With Merrang!, I got around this by lowering the neck pickup a bit instead. I’m not really a neck pickup player, so I don’t mind sacrificing the tone of the neck position to help me get the sound that I want out of this guitar.

One nice touch with the Crossroads series is that they’re compatible with B&G’s Private Build electronics.
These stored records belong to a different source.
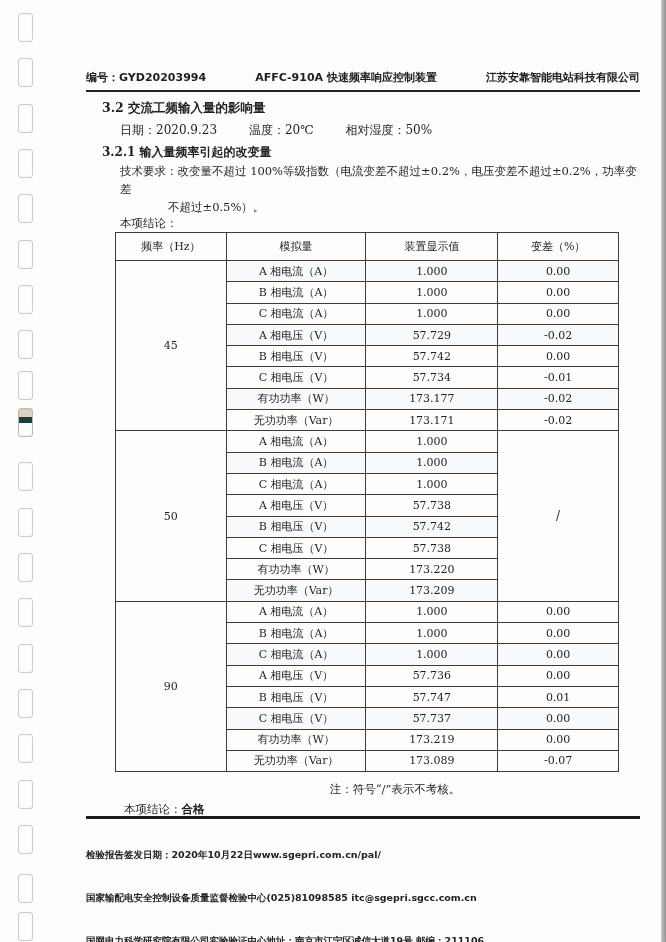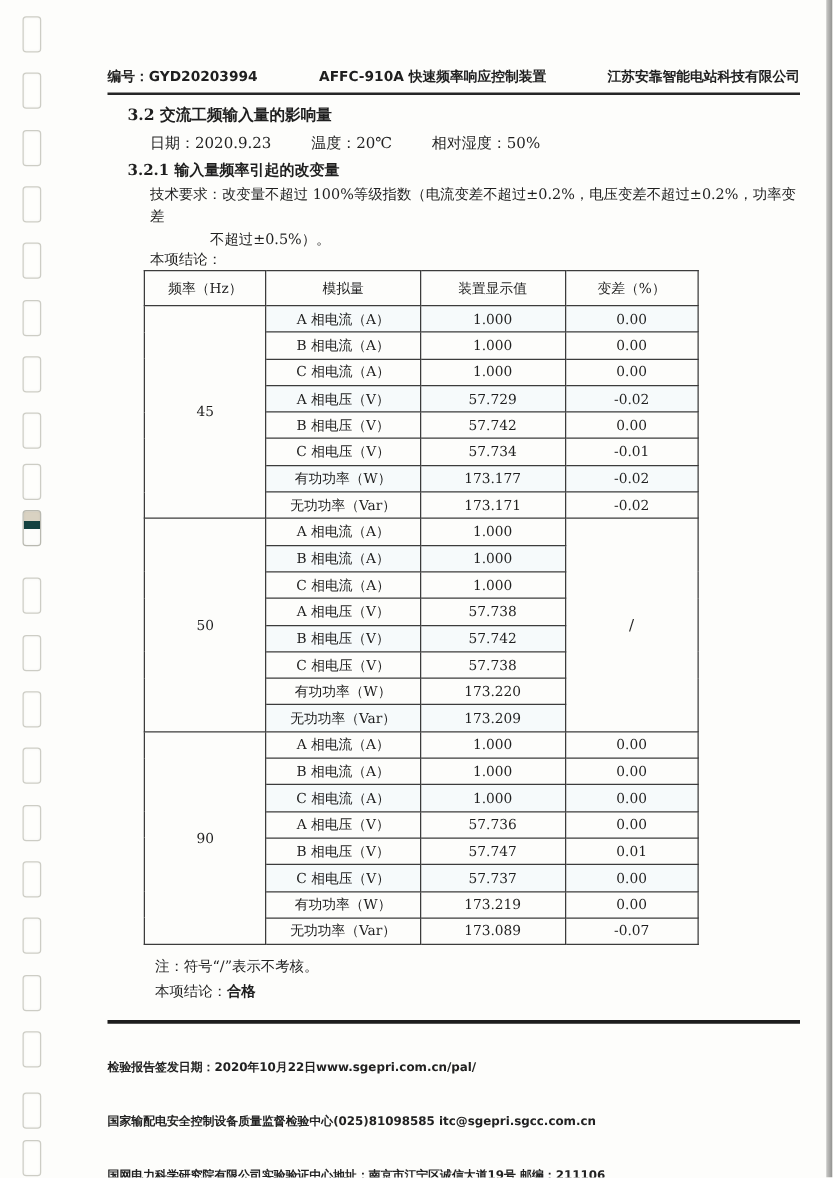--- a/index.html
+++ b/index.html
@@ -33,7 +33,7 @@
 
   .doc-header{
     margin:0 26px 0 86px;
-    padding-top:54px;
+    padding-top:70px;
     display:flex;justify-content:space-between;align-items:flex-end;
     font-size:11px;font-weight:bold;line-height:16px;
     font-family:"DejaVu Sans","Liberation Sans",sans-serif;

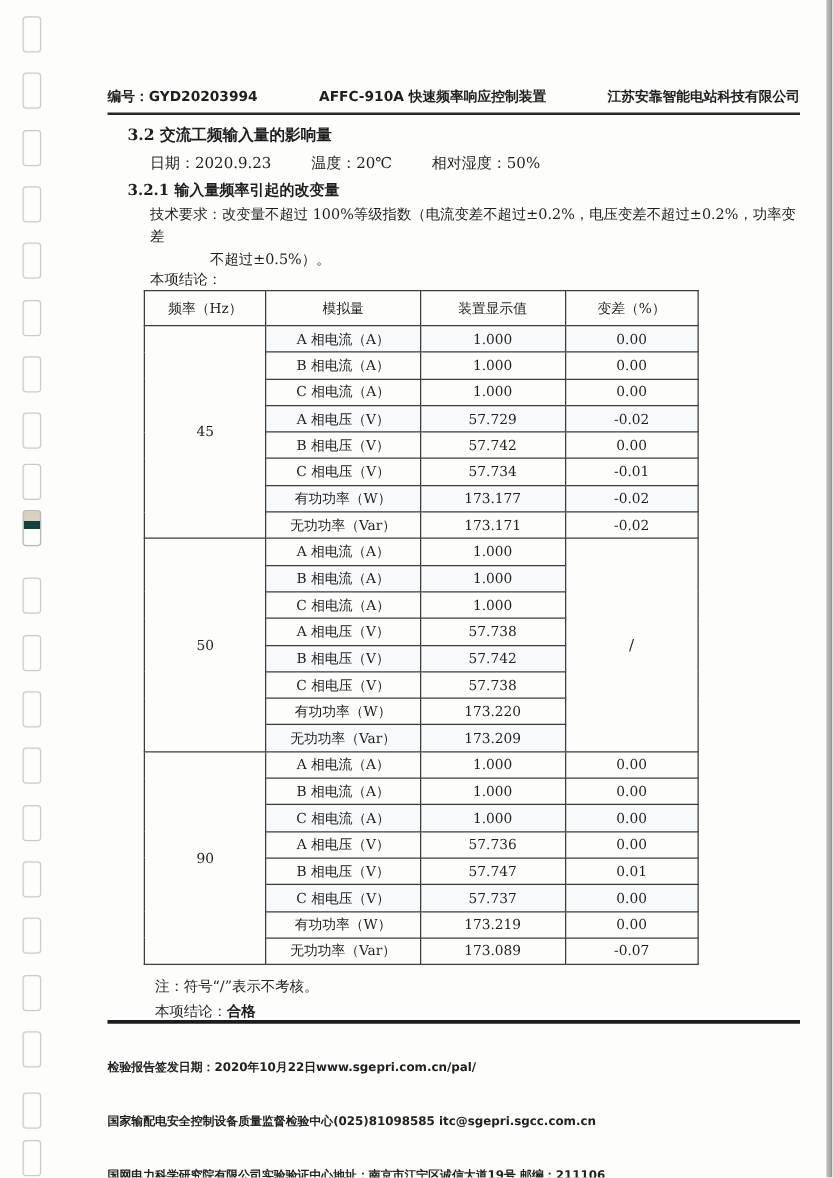--- a/index.html
+++ b/index.html
@@ -48,7 +48,7 @@
   .results-label{margin:0 0 0 120px;font-size:11.5px;line-height:15px;}
 
   table.results{
-    margin:1px 0 0 115px;width:444px;
+    margin:1px 0 0 115px;width:504px;
     border-collapse:collapse;table-layout:fixed;
     font-size:11px;
   }

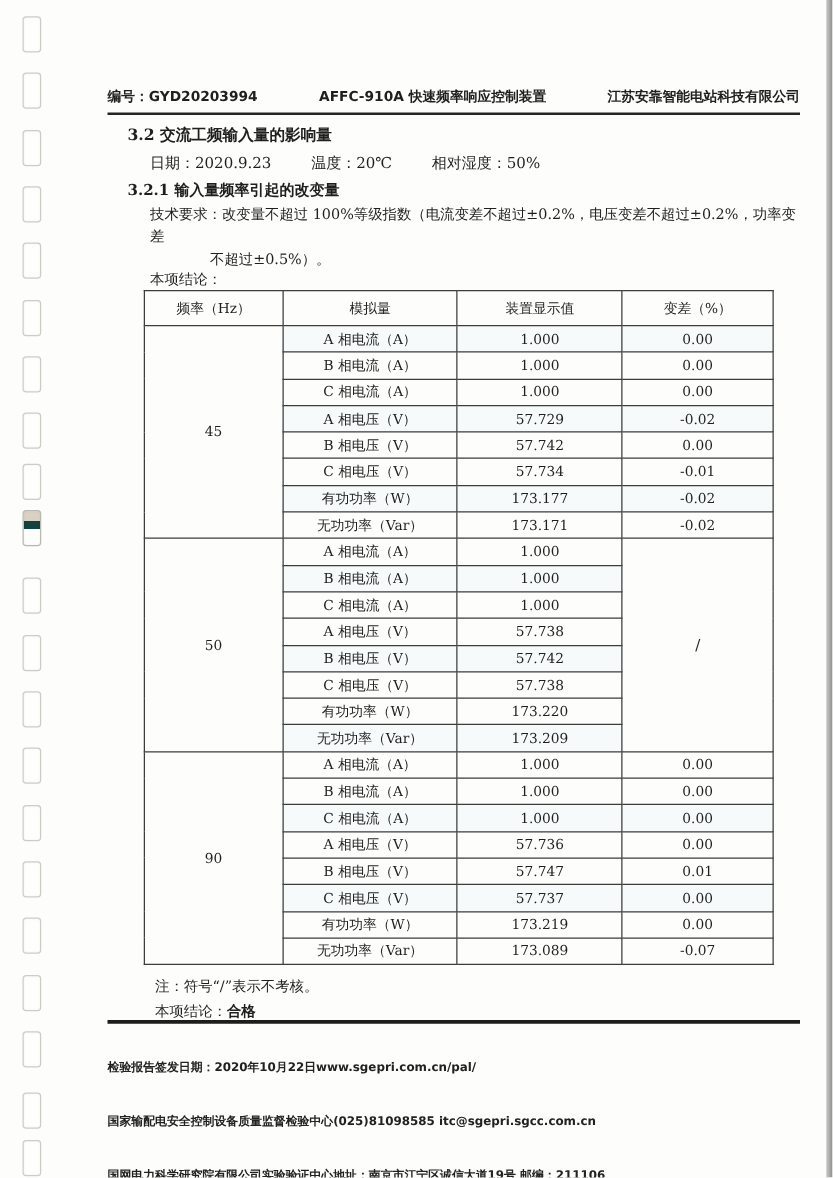--- a/index.html
+++ b/index.html
@@ -65,7 +65,7 @@
   td.freq{background:#fdfdfb !important;font-size:11px;}
   td.devmerge{background:#fdfdfb !important;font-size:12px;}
 
-  .note-line{margin:9px 0 0 124px;font-size:11.5px;line-height:16px;}
+  .note-line{margin:9px 0 0 124px;font-size:11.5px;line-height:16px;text-align:center;}
   .concl-line{margin:4px 0 0 124px;font-size:11.5px;line-height:16px;}
   .concl-line b{font-weight:bold;}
In the future, I might order their P90 set with volume-volume-tone controls, so that I can get full control over the middle position sound.

Watch Out For String Ends On That Headstock

The tuning machine heads don’t stick out sideways from the headstock; they point backwards, towards the player. So do the ends of the strings. They’re an accident waiting to happen, and I didn’t have to wait long 😱

I’ve already managed to jab my finger on the end of one of the strings, just by reaching up without looking to tune the guitar. If it had happened during a gig, I probably wouldn’t have been able to continue. It was a couple of days before I could comfortably fret strings again. Fleshy finger pads really don’t like being stabbed by guitar strings!

Final Thoughts

For me, the main appeal is that I can just pick it up and play at any time, without needing to plug into an amp. It plays like an electric (it has the same scale length as a Les Paul), sounds far nicer unplugged than the Fender Acoustasonic Telecaster did, and isn’t loud enough to disturb anyone at all.

I’m honestly not sure how many other guitars that are currently in production tick all of those boxes.

I work from home. If I’m taking a short break, or I’ve got 5 minutes to kill between meetings, I can just grab the Little Sister and start playing. If I’m working on a new arrangement for a cover song late at night, I can use the Little Sister without any worry at all.

For that reason alone, it’s going to end up being my main writing guitar: because I’m going to reach for it all those times when I want to play guitar, but don’t want to (or can’t) fire up an amp.

And when it’s safe to travel again, this guitar is the obvious one to take on holiday.